The Dodgers and Yankees both sit at 4-4 a few games behind their respective division leaders. Despite the 3000 miles separating New York from Los Angeles, though, these teams this year will be linked by Joe Torre.
Today, Rick A., a new contributor at My Baseball Bias, waxes nostalgically about Joe Torre. With the Yankees seemingly struggling at 4-4 in the early goes, Rick wonders, “In hindsight, was it a bad move to essentially get rid of Torre?” He equivocates on the answer and ends by reaffirming something upon which all Yankees agree: We will always look back fondly on the Joe Torre Era.
I’d like to take a short stab though at answering the question posed by Rick. I think the answer is a resounding no. To me, Joe Torre and the Yankees will forever be linked. He was named the manager of the team before my 13th birthday and served in his role until I was 24. I doubt any Yankee manager will last as long as Torre did during my lifetime, and my high school years are filled with memories of the Yankees winning the World Series year after year.
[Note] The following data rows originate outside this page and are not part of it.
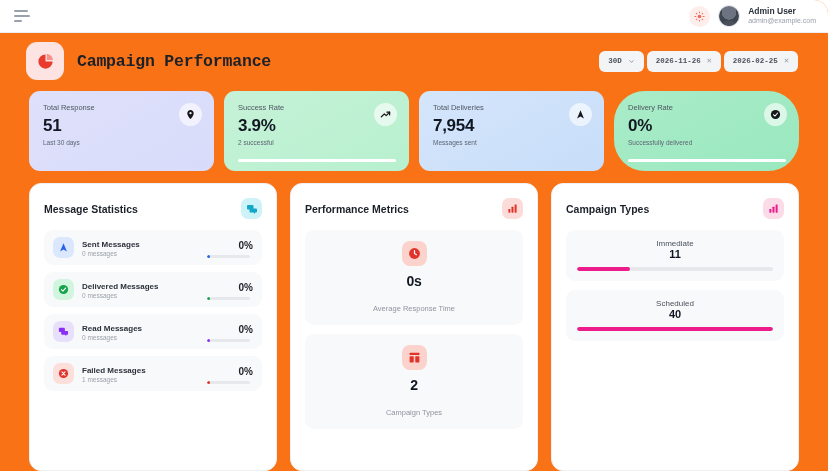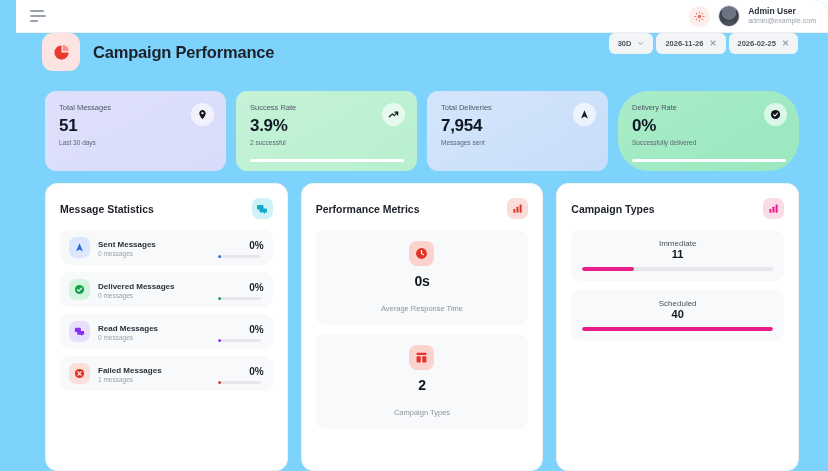--- a/index.html
+++ b/index.html
@@ -16,13 +16,12 @@
   .app-shell {
     width: 828px;
     height: 471px;
-    background: #7dd3fc;
+    background: #f97316;
     display: flex;
     flex-direction: column;
     position: relative;
     border-top-right-radius: 14px;
     overflow: hidden;
-    padding-left: 16px;
   }
 
   

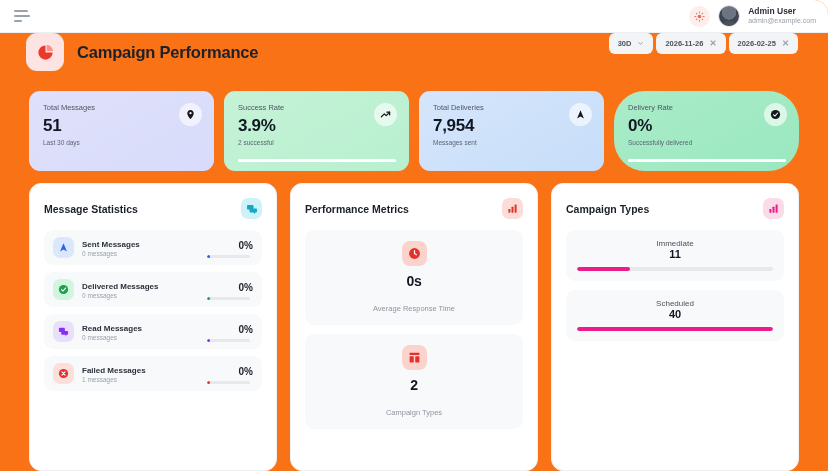--- a/index.html
+++ b/index.html
@@ -79,9 +79,10 @@
     height: 56px;
     flex: 0 0 56px;
     display: flex;
-    align-items: flex-start;
+    align-items: center;
     justify-content: space-between;
     padding: 0 30px 0 26px;
+    font-family: Liberation Mono, monospace;
   }
 
   .title-group { display: flex; align-items: center; gap: 13px; }

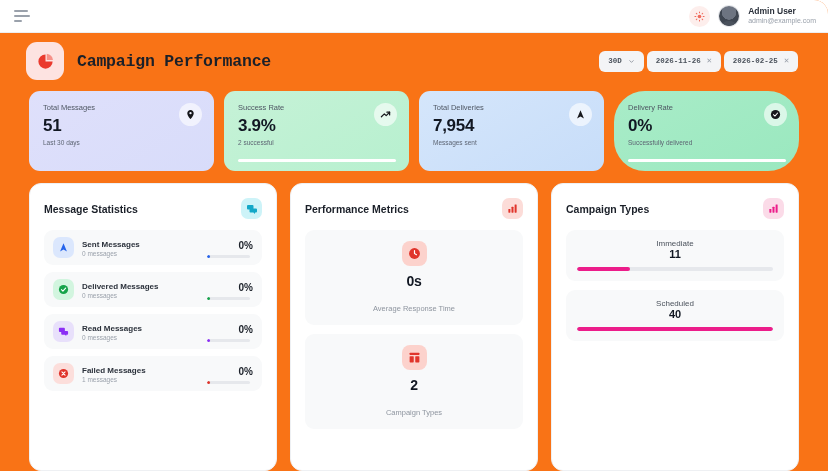--- a/index.html
+++ b/index.html
@@ -306,7 +306,7 @@
   <div class="kpi-row">
 
     <div class="kpi-card purple">
-      <div class="kpi-label">Total Messages</div>
+      <div class="kpi-label">Total Response</div>
       <div class="kpi-value">51</div>
       <div class="kpi-sub">Last 30 days</div>
       <div class="kpi-icon">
Then, for me, along came college and with it, Joe Torre’s magic touch disappeared. I watched the Yankees lose two World Series, lose one divisional series in four games and lose historically to the Red Sox in 2004. It was, in fact, after that momentous ALCS that I believe Torre and the Yanks should have parted company.
Hindsight aside, during those last four games, we saw the Yankees outmaneuvered and out-managed. Torre showed his proclivity for his guys when he went with Bernie Williams over Kenny Lofton even in obvious situations. He showed his tendencies toward bullpen abuse. He showed a lack of creative strategy when he didn’t steal off of the Wakefield-Varitek battery or bunt off of Curt Schilling.
But the Yanks let Joe linger, and the last three seasons for Torre seemed more like a battle than anything prior had. It wouldn’t have been a kneejerk reaction to dismiss Torre in 2004, and it wasn’t a bad move to let him go in 2007.
So far, I have no qualms with Joe Girardi. I think he’s done a great job of managing the bullpen through the first eight games, and the players seem to respect him as they did Torre. He might not deliver four World Series championship in his first five seasons as manager, but who can? I’ll miss Torre for what he represented; I don’t miss him for his managing quite yet.